_TASK_:
An exact copy of all records is expected, minus the images.

(MATERIAL FOR THIS EXERCISE Opens)

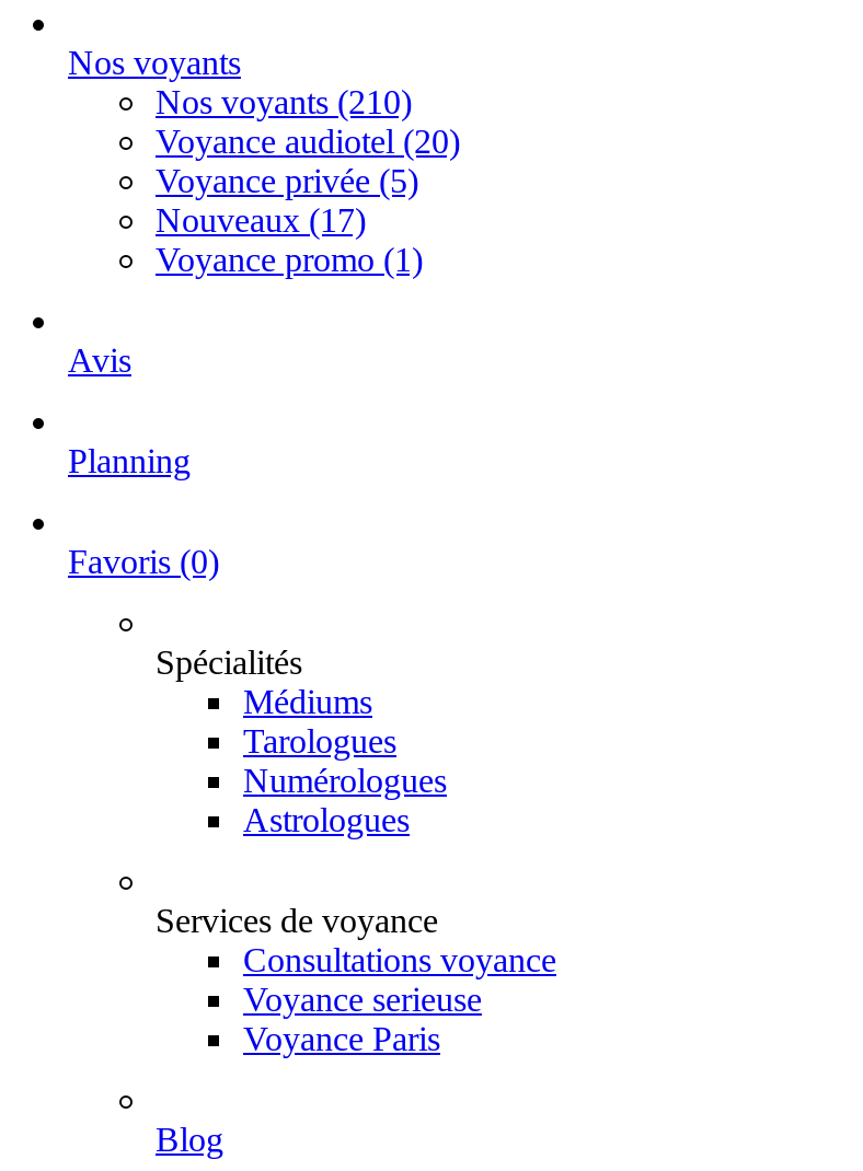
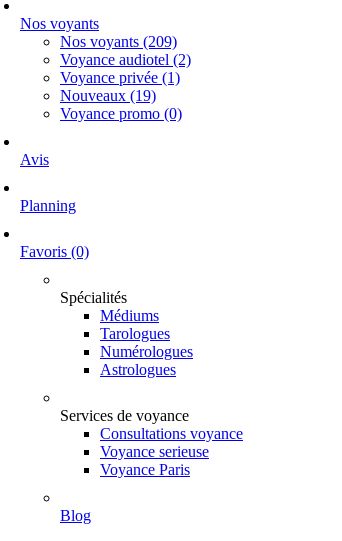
[156,83,412,120] Nos voyants (210) -> [60,33,177,50] Nos voyants (209)
[156,123,460,160] Voyance audiotel (20) -> [60,51,191,68] Voyance audiotel (2)
[156,162,418,199] Voyance privée (5) -> [60,69,180,86] Voyance privée (1)
[156,201,366,239] Nouveaux (17) -> [60,87,156,104] Nouveaux (19)
[156,241,423,278] Voyance promo (1) -> [60,105,182,122] Voyance promo (0)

(MATERIAL FOR THIS EXERCISE Closes)

_TASK RESULT_:
[156,83,412,120] Nos voyants (210) -> [60,33,177,50] Nos voyants (209)
[156,123,460,160] Voyance audiotel (20) -> [60,51,191,68] Voyance audiotel (2)
[156,162,418,199] Voyance privée (5) -> [60,69,180,86] Voyance privée (1)
[156,201,366,239] Nouveaux (17) -> [60,87,156,104] Nouveaux (19)
[156,241,423,278] Voyance promo (1) -> [60,105,182,122] Voyance promo (0)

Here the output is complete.